“OohhhH!,” said the two young female Mongolian teachers, in stereo, as we walked across the parking lot towards the elementary school where we’d be working together.
“Then you must like a manly man,” said one of them, while the other smiled in agreement.
I found the comment both curious and comical. But that was my first time to hear it. I’ve since heard it numerous times, and always from Mongolian women.
Mongolians, upon learning that I am married to one of their own, show a look of surprise–with eyes opening wide and an audible “Oh, really?” As in other Asian countries, it’s far more common to see a Western man with an Asian woman, and less common to see my pairing–a Western woman with an Asian man. But the tides are shifting, as you can see in our recent posts sharing Stunning Photos of WWAM couples in love round the world (Initial Post-April 2017, Second Post-June 2017).
But back to that phrase–manly men. When I ask what is meant by it, the woman usually makes an impression of a strong man (making muscles) and a tough or stern face. This has only puzzled me more. Certainly from living in the U.S. I’ve been introduced to various forms and interpretations of masculinity. I’ve encountered stereotypical Hispanic machismo and watched as many a nice guy seemed to finish last (and then didn’t). I grew up in the woods where my father taught us to hunt and fish. I joined the Army National Guard when I was 17 and pride myself on being both self confident and independent. I was not looking for a manly man. But I am living in what one has coined as Mangolia, and I am married to a Mongolian man.
The phrase may originate from the National Festival of Naadam, celebrated every year July 11-13 in Ulaanbaatar, and throughout summer across the provinces of Mongolia. It celebrates contests in what are called “the three manly games”–wrestling, horse racing, and archery.
I have heard Mongolian men criticize men of other Asian nations for wearing skinny jeans, for being too “pretty” with their personal grooming, and for not having [what I perceive they see as] skills in resourcefulness. I’ve never lived in other Asian countries and beyond spending three weeks on Hokkaido in my early twenties on a joint military exercise, I have had no experiences with other Asian men. I’m sorry to say my high school and colleges either lacked diversity, or I was too busy working full time and doing school full time to be active in many social circles.

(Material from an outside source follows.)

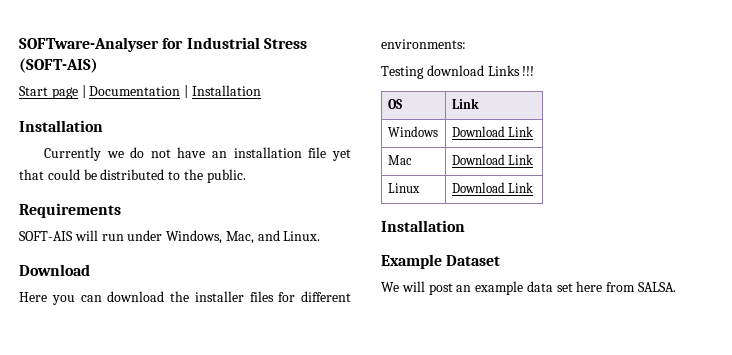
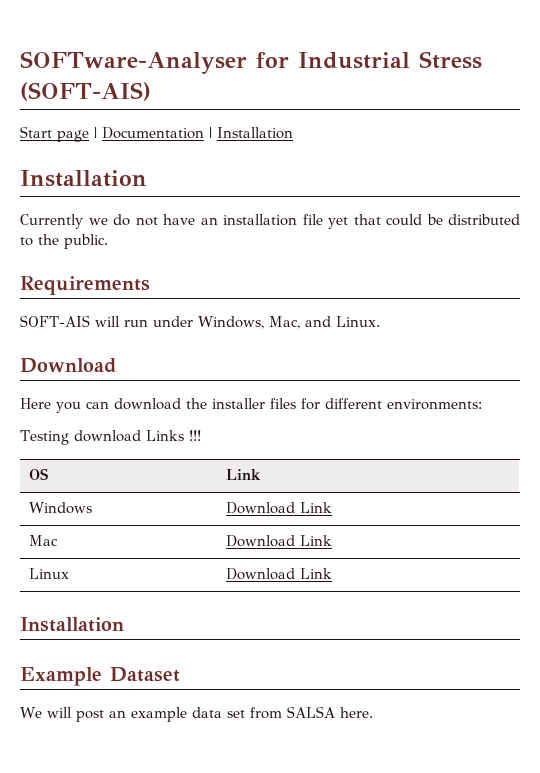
- We will post an example data set here from SALSA.
+ We will post an example data set from SALSA here.

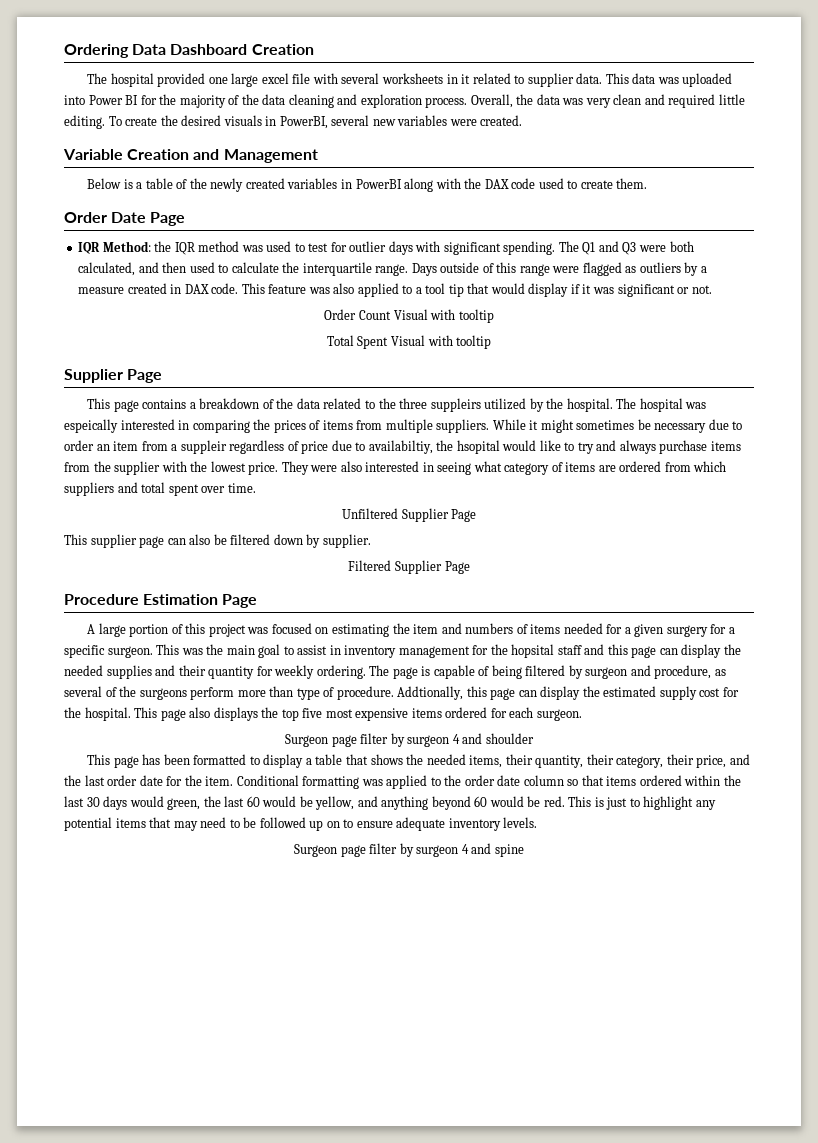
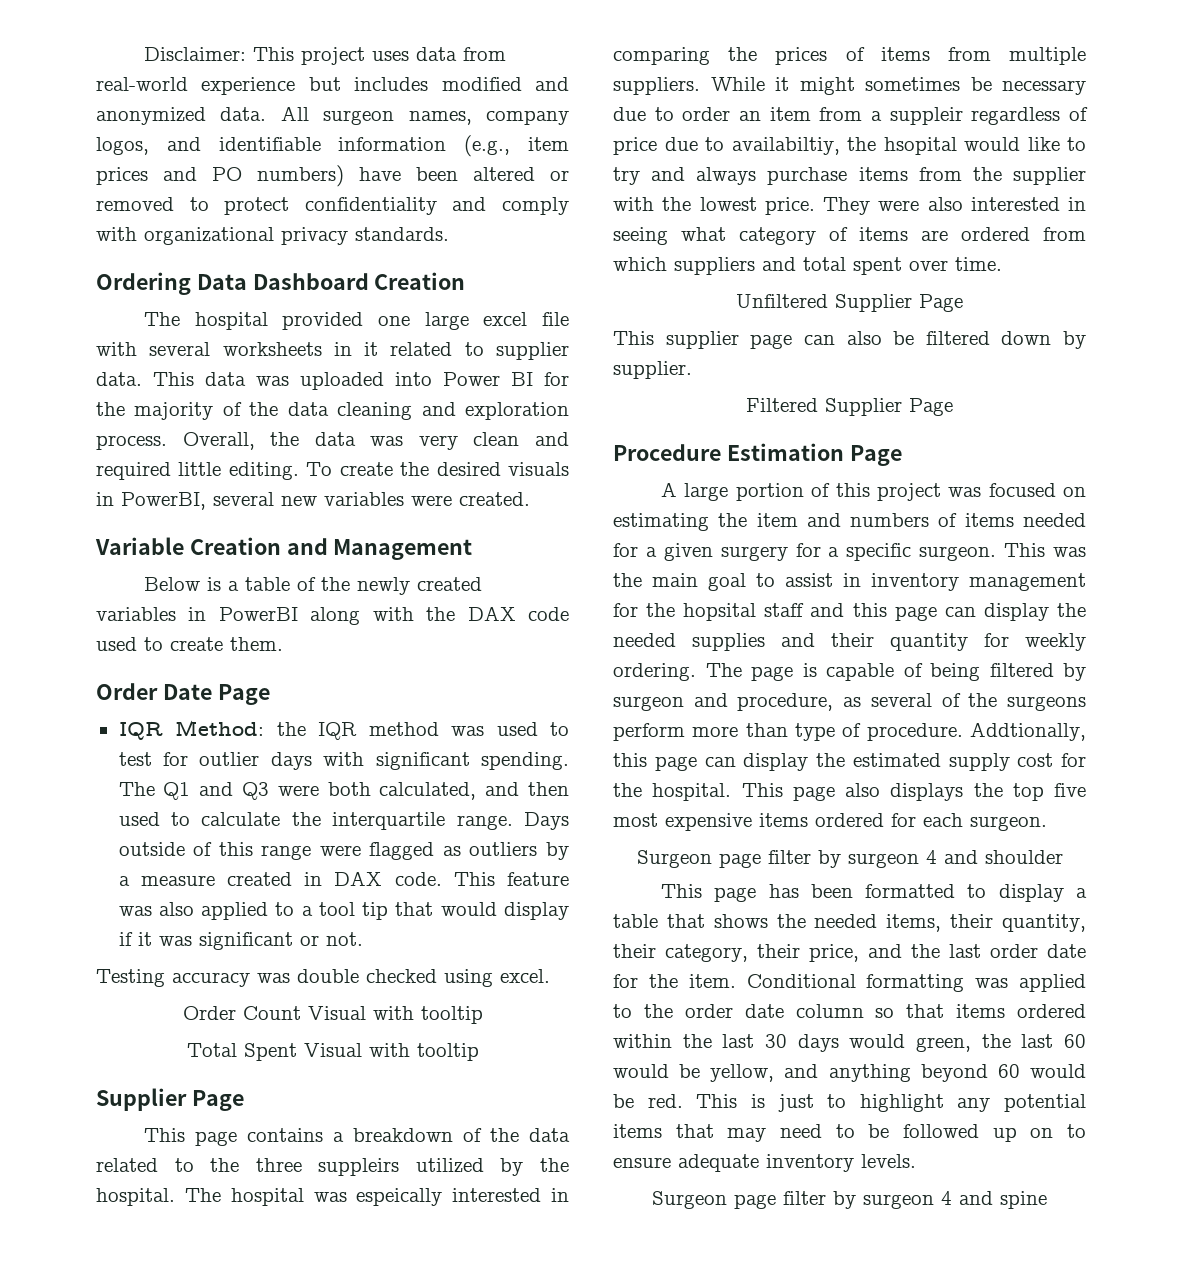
+ Disclaimer: This project uses data from real-world experience but includes modified and anonymized data. All surgeon names, company logos, and identifiable information (e.g., item prices and PO numbers) have been altered or removed to protect confidentiality and comply with organizational privacy standards.
+ Testing accuracy was double checked using excel.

After two years in Mongolia, I’ve fleshed out some of the reasons why a Mongolian man is considered manly. First and foremost, men here do have a basic understanding of how things work mechanically, and with incredible resourcefulness will attempt to fix or repair or make almost anything! Perhaps this comes from their nomadic history–when something breaks in the middle of nowhere, you must fix it with what you have on hand. There is no Walmart to run to!
In Mongolia, most vehicle owners/drivers are also mechanics. If a sink isn’t draining, the man of the house won’t hesitate to dismantle it, clean it, and reconstruct it. They may not know what to do, but they will not hesitate to try and repair it. I appreciate and admire their willingness to get dirty, and figure things out. If they get stuck, they also won’t hesitate to find a friend or acquaintance that CAN sort it out. They ARE some of the most resourceful people–men or women–I’ve known in my life and travels.
Compared to the American men I’ve known, Mongolian men are refreshingly open and direct. If they don’t know the directions, they ask. And they will ask repeatedly until they arrive to their destination. This is different than an American male driving around looking for a place and refusing to stop and ask for help. Course some of this probably has to do with Mongolians not being taught map skills. Their knowledge of directions and navigation are based on interpreting the landscape and maneuvering around landmarks.
Yet, there is a dark side to this “manly” identity–Mongolian men don’t seem to hesitate if violence is felt necessary. I’ve observed many fights in my time here: at 6 a.m. at a taxi stand, in the evening outside a restaurant or bar, and even walking down the street in broad daylight in the afternoon. They do not hesitate to throw a punch or initiate a scuffle. Domestic violence is an issue that has drawn attention in recent years. It is now being addressed through new governmental laws that recognize domestic violence as a criminal offense. This is good news considering that Russia, considered by some as Mongolia’s big brother, has been moving in the other direction, diminishing the harm done to families by domestic violence.
All that said, I chuckle when I hear a new acquaintance comment that I must like a manly man. I love my husband for all his gifts, for how he loves and cares for me. People fit together like puzzle pieces and I could no sooner put him in a single category or box, than he could me. We are man and woman, Asian and Western, Buddhist and Christian (in our up-bringings), multi-lingual and monolingual, and any number of other classifications. As human beings, we are each of us individuals that hold both masculine and feminine qualities, and our failure to remember or honor this may be what leads to our discontent. I work to see the multitude in me, in him, in each of us. What about you?